De jaren van het grote consumeren en de jacht op personeel leggen de media geen windeieren. De advertentieguldens rollen hun kassa's binnen. Ook dit jaar zullen bijvoorbeeld de dagbladen hieraan meer binnenhalen. Research & Information Manager Edwin Rietberg van het mediabureau Mediacom voorziet dat tenminste.

Geen zomerdip
Hij baseert zijn verwachting op de gegevens tot 15 augustus. Tot die datum hadden adverteerders voor 795 miljoen gulden aan reclame-uitingen in landelijke en regionale kranten gespendeerd. Voor het hele jaar zal dit bedrag op 1,4 à 1,5 miljard gulden uitkomen. Vorig jaar ging er 1,3 miljard gulden naar de dagbladen.

De groei doet zich niet alleen bij de kranten voor. Het aantal commercials op tv laat een nog veel grotere stijging zien. In augustus stond de teller al op 346.723 spotjes. Dat is bijna evenveel als in heel 1996, toen de kijker op 353.810 reclame-uitingen werd 'getrakteerd'. Vorig jaar rolden er 457.739 commercials over het scherm. De groei is volgens Rietberg te danken aan de komst van nieuwe zenders als SBS6 en Net5. Ook valt het op dat de zomerdip verdwijnt. „In de zomer vermindert het aantal commercials niet meer. Er is sprake van een gelijkmatiger spreiding over het gehele jaar.”
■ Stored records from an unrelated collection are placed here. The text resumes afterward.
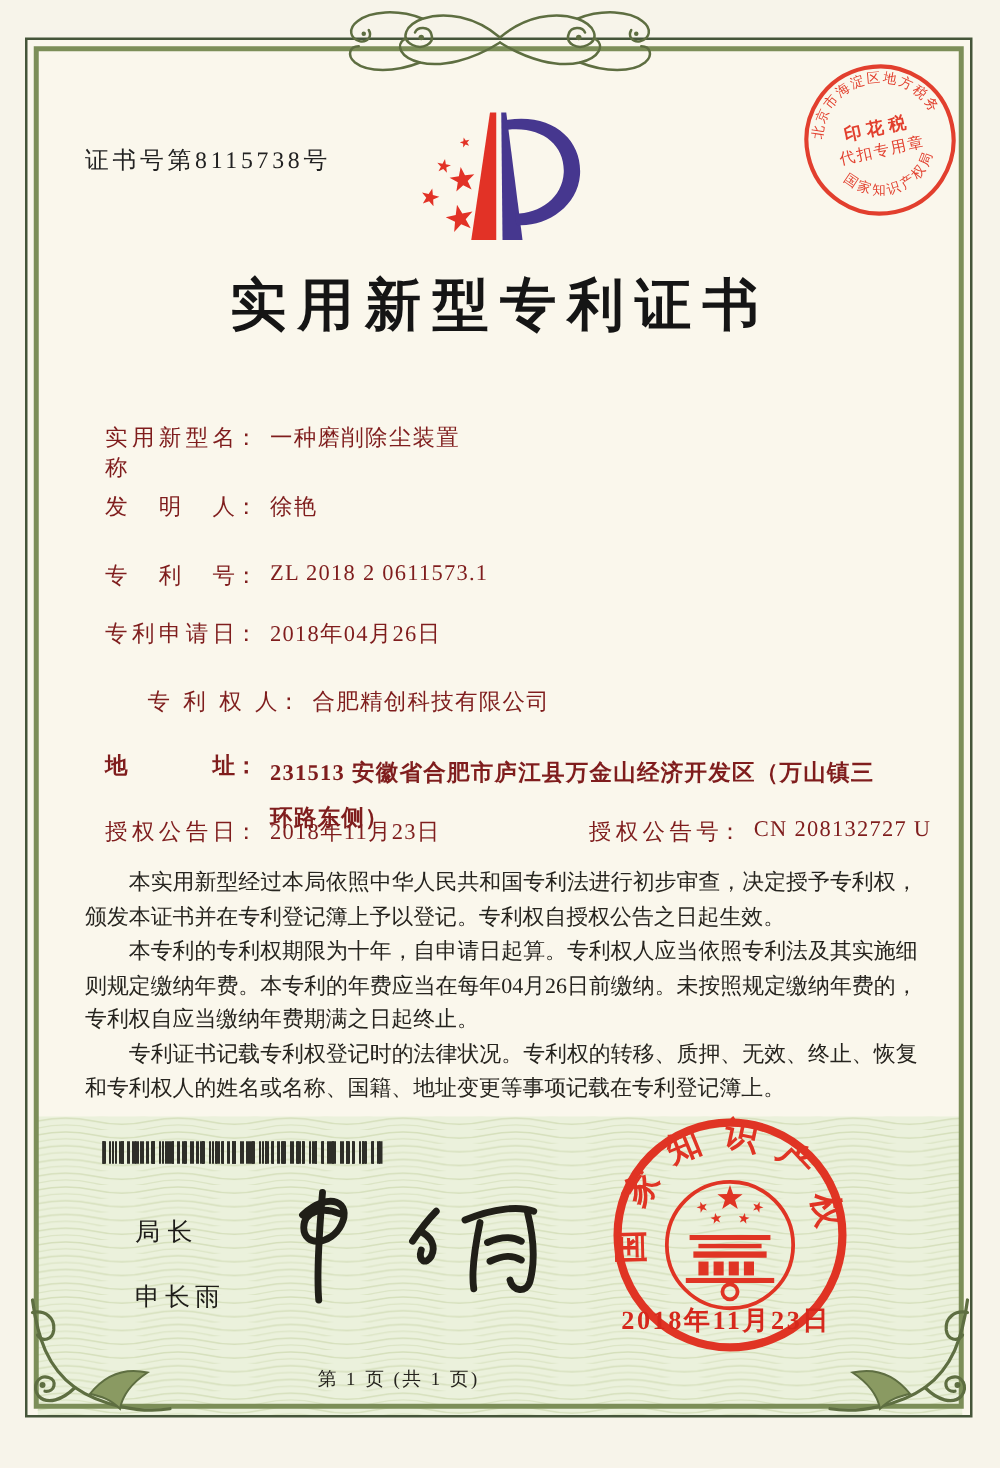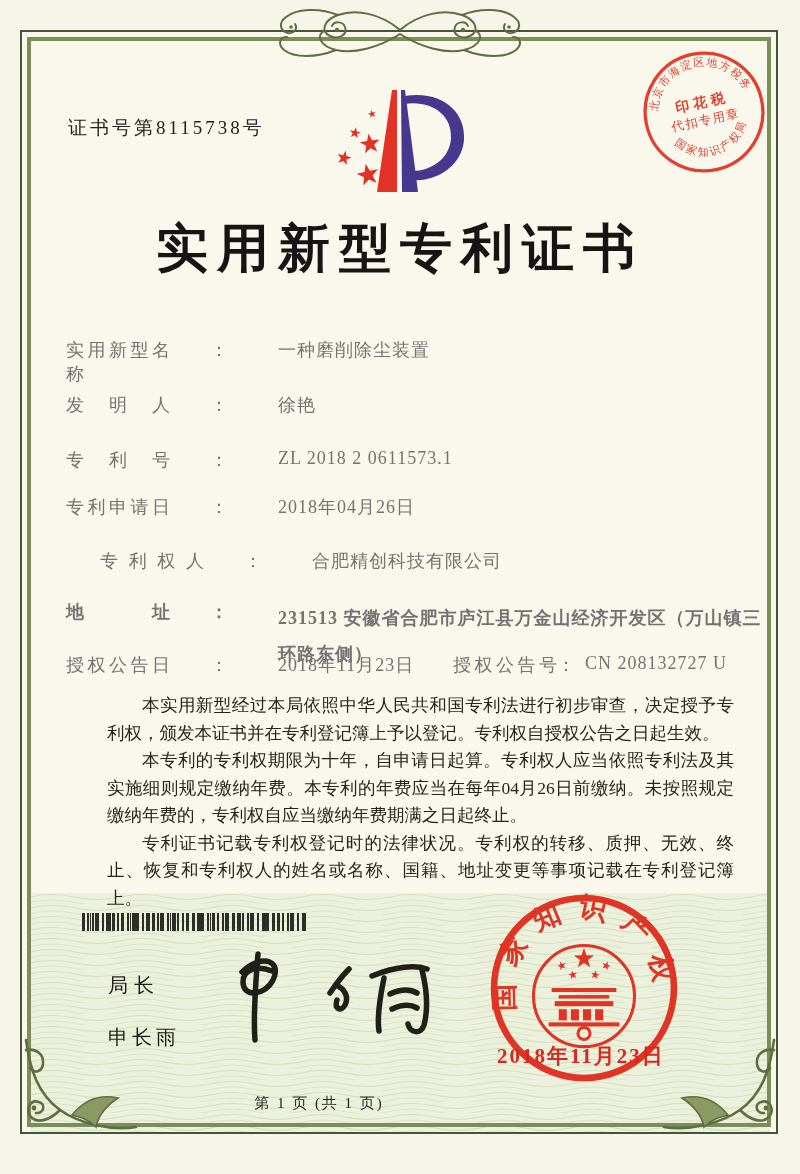"实用新型专利证书" .title { font-size: 52px -> 45px }
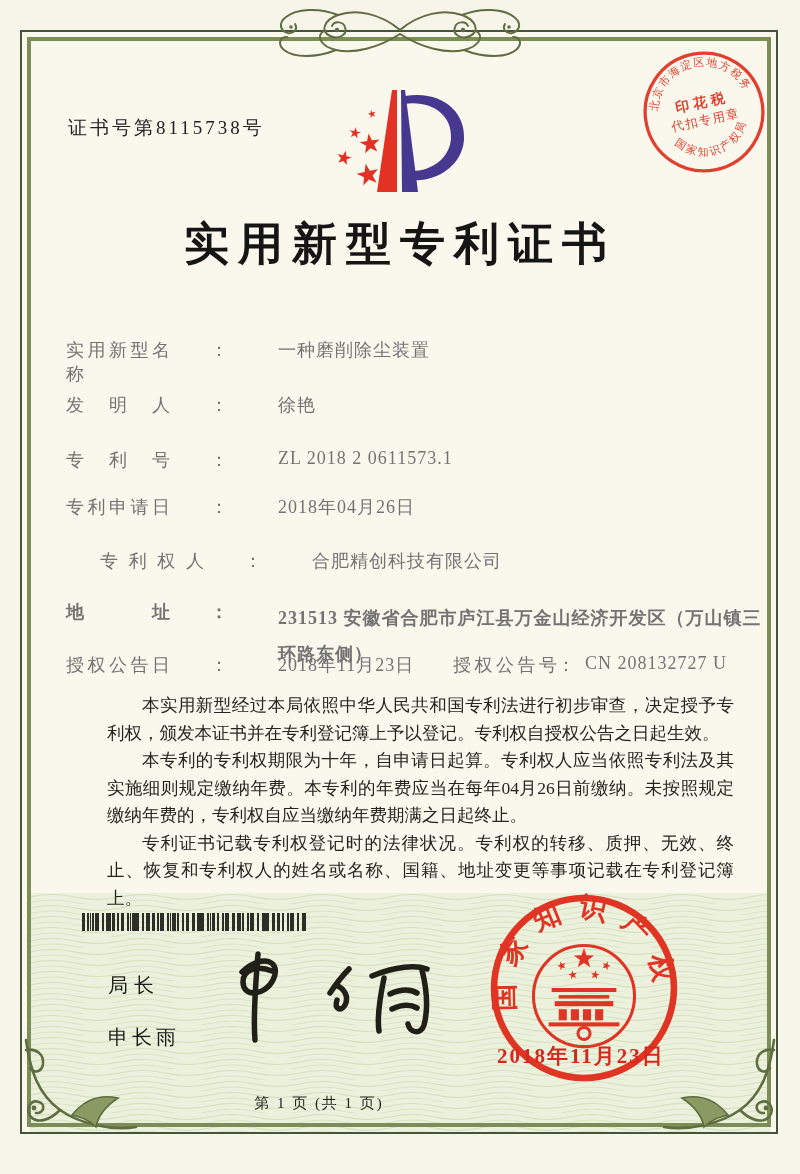"实用新型名称" .row { color: #737373 -> #7f1d1d; gap: 40px -> none; left: 66px -> 84px }
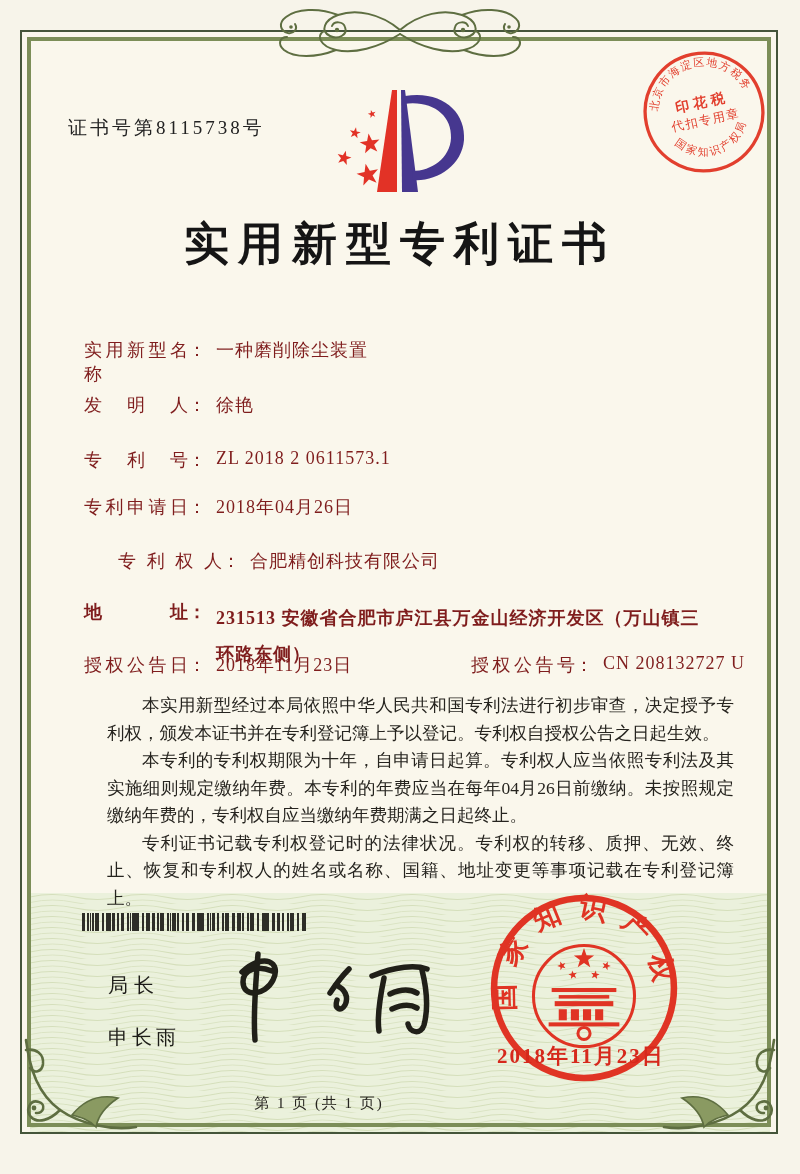"本实用新型经过本局依照中华人民共和国专利法进行初步审查，决定授予专利权，颁发本证" .bodytext p { margin-left: 39px -> none }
De tv neemt sinds jaar en dag de grootste hap uit de reclamebestedingen. Dit medium wist in 1998 40 procent van het totale advertentiebudget binnen te halen. Goede tweede waren de dagbladen met 24,6 procent. Daarna kwamen tijdschriften (14,4 procent), radio (9 procent), vakbladen en sponsored magazines (7 procent) en buitenreclame (5 procent). Hekkensluiter was de bioscoop met 0,5 procent.

Internet
Over internet ontbreken nog harde gegevens. „Adverteerders beginnen het medium te ontdekken. Hoeveel besteed wordt aan adverteren op internet is nog niet gemeten, wel zijn er grote bedragen mee gemoeid. De schatting is 18 miljoen gulden in 1998. Proactive, een on line onderzoeksbureau, heeft een methode ontwikkeld om de bestedingen te gaan meten.”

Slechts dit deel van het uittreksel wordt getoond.